Would you please copy all of the data exactly, skipping the images?

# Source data
┌──
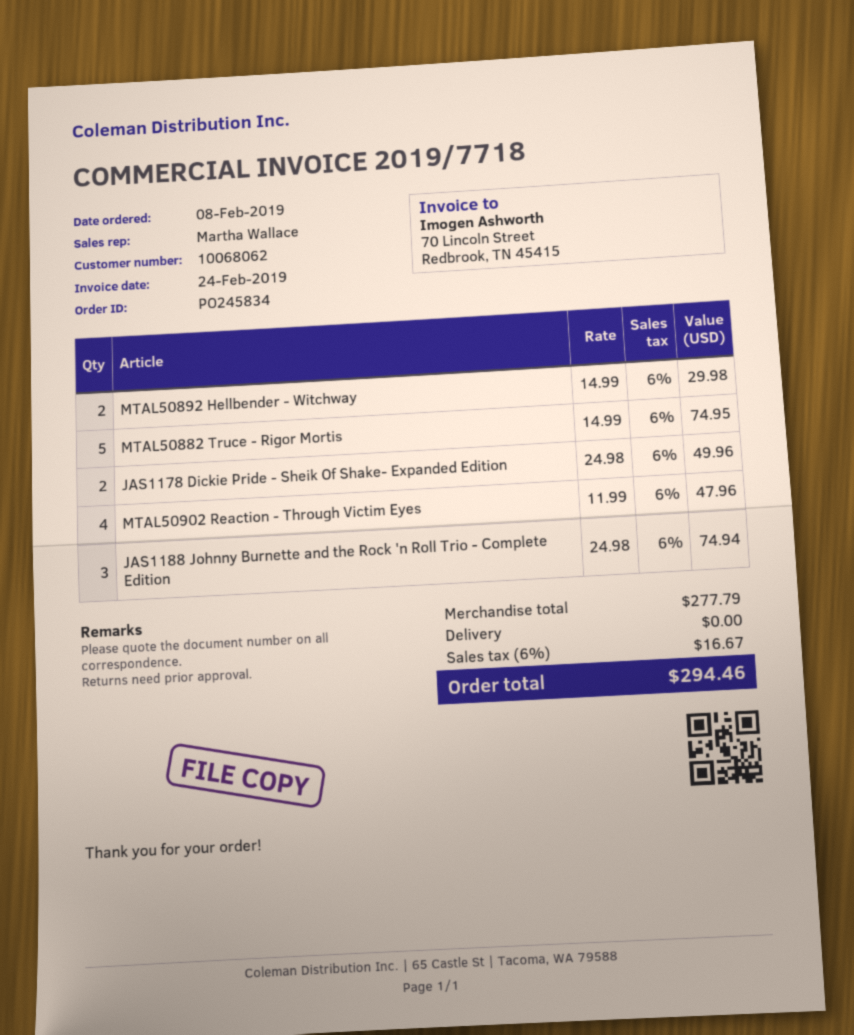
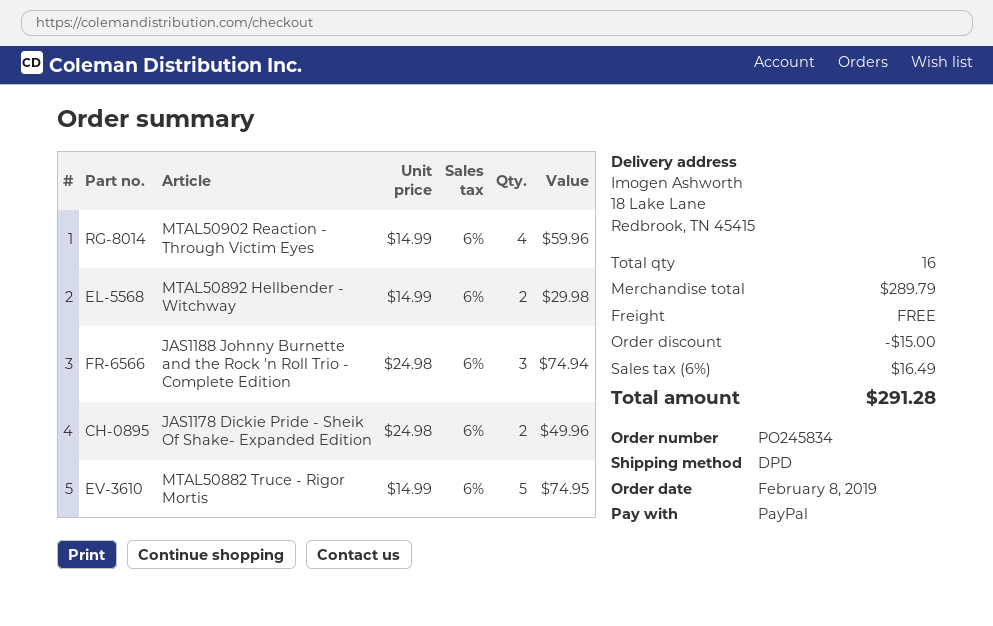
MTAL50902 Reaction - Through Victim Eyes: 4 x 11.99 = 47.96 -> 4 x 14.99 = 59.96
subtotal: 277.79 -> 289.79
discount: none -> 15.00
tax: 6% = 16.67 -> 6% = 16.49
total: 294.46 -> 291.28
└──
# Solution for this task
MTAL50902 Reaction - Through Victim Eyes: 4 x 11.99 = 47.96 -> 4 x 14.99 = 59.96
subtotal: 277.79 -> 289.79
discount: none -> 15.00
tax: 6% = 16.67 -> 6% = 16.49
total: 294.46 -> 291.28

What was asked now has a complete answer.